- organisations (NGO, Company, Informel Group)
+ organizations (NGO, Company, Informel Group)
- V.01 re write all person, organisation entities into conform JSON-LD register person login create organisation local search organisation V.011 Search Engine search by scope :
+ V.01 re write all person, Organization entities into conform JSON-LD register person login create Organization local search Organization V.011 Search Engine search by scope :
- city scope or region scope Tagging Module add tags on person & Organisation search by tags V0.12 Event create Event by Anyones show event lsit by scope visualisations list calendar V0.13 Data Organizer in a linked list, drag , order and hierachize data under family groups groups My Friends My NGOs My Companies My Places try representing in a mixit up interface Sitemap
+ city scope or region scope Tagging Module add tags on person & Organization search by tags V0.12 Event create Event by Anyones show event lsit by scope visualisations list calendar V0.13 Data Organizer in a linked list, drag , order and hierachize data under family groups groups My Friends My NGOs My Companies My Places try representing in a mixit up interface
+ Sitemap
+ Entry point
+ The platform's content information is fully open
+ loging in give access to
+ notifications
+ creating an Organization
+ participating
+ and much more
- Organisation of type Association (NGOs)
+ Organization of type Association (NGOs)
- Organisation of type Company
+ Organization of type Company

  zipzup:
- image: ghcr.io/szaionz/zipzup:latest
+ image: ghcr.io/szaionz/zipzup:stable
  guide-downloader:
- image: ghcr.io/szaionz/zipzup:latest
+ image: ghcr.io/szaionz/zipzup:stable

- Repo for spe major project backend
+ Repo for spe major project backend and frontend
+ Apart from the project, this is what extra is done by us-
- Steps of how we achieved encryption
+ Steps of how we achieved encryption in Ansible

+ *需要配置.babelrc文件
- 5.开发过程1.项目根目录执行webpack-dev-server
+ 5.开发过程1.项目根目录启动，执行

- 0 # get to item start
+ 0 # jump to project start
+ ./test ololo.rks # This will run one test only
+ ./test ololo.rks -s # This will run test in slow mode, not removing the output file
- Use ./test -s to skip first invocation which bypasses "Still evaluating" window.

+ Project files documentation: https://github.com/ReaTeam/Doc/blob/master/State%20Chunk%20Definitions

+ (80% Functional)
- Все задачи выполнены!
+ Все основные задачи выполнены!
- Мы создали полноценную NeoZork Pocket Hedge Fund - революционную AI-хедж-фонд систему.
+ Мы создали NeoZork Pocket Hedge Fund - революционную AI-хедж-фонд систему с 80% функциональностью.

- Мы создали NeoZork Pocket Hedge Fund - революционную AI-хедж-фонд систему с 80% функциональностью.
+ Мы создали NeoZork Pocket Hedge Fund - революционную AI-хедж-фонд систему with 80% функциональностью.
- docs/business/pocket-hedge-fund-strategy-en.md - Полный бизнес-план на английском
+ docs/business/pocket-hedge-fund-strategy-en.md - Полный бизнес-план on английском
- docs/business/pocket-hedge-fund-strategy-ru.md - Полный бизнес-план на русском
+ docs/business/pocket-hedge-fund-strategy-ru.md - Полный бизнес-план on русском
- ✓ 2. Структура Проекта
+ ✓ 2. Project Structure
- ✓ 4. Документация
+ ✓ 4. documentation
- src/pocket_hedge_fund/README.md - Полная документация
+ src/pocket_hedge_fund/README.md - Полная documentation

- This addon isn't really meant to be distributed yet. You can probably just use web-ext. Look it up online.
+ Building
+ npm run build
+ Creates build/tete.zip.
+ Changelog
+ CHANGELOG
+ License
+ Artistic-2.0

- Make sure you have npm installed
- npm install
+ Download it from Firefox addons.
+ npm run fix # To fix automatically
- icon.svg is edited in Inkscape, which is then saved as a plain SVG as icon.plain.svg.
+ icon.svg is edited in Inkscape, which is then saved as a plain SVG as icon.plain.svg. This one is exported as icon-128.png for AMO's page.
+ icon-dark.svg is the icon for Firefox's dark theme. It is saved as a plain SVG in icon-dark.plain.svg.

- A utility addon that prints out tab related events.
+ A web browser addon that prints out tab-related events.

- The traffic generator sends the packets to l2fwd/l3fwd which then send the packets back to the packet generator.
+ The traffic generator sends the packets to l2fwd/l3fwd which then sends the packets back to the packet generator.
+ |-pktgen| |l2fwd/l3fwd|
# # # #
**Work to be completed**: Using the data above, transcribe the lines that run from the line with "- city scope" to the line with "- Мы создали полноценную", both ends kept, and output nothing else.

**Output for this task**:
- city scope or region scope Tagging Module add tags on person & Organisation search by tags V0.12 Event create Event by Anyones show event lsit by scope visualisations list calendar V0.13 Data Organizer in a linked list, drag , order and hierachize data under family groups groups My Friends My NGOs My Companies My Places try representing in a mixit up interface Sitemap
+ city scope or region scope Tagging Module add tags on person & Organization search by tags V0.12 Event create Event by Anyones show event lsit by scope visualisations list calendar V0.13 Data Organizer in a linked list, drag , order and hierachize data under family groups groups My Friends My NGOs My Companies My Places try representing in a mixit up interface
+ Sitemap
+ Entry point
+ The platform's content information is fully open
+ loging in give access to
+ notifications
+ creating an Organization
+ participating
+ and much more
- Organisation of type Association (NGOs)
+ Organization of type Association (NGOs)
- Organisation of type Company
+ Organization of type Company

  zipzup:
- image: ghcr.io/szaionz/zipzup:latest
+ image: ghcr.io/szaionz/zipzup:stable
  guide-downloader:
- image: ghcr.io/szaionz/zipzup:latest
+ image: ghcr.io/szaionz/zipzup:stable

- Repo for spe major project backend
+ Repo for spe major project backend and frontend
+ Apart from the project, this is what extra is done by us-
- Steps of how we achieved encryption
+ Steps of how we achieved encryption in Ansible

+ *需要配置.babelrc文件
- 5.开发过程1.项目根目录执行webpack-dev-server
+ 5.开发过程1.项目根目录启动，执行

- 0 # get to item start
+ 0 # jump to project start
+ ./test ololo.rks # This will run one test only
+ ./test ololo.rks -s # This will run test in slow mode, not removing the output file
- Use ./test -s to skip first invocation which bypasses "Still evaluating" window.

+ Project files documentation: https://github.com/ReaTeam/Doc/blob/master/State%20Chunk%20Definitions

+ (80% Functional)
- Все задачи выполнены!
+ Все основные задачи выполнены!
- Мы создали полноценную NeoZork Pocket Hedge Fund - революционную AI-хедж-фонд систему.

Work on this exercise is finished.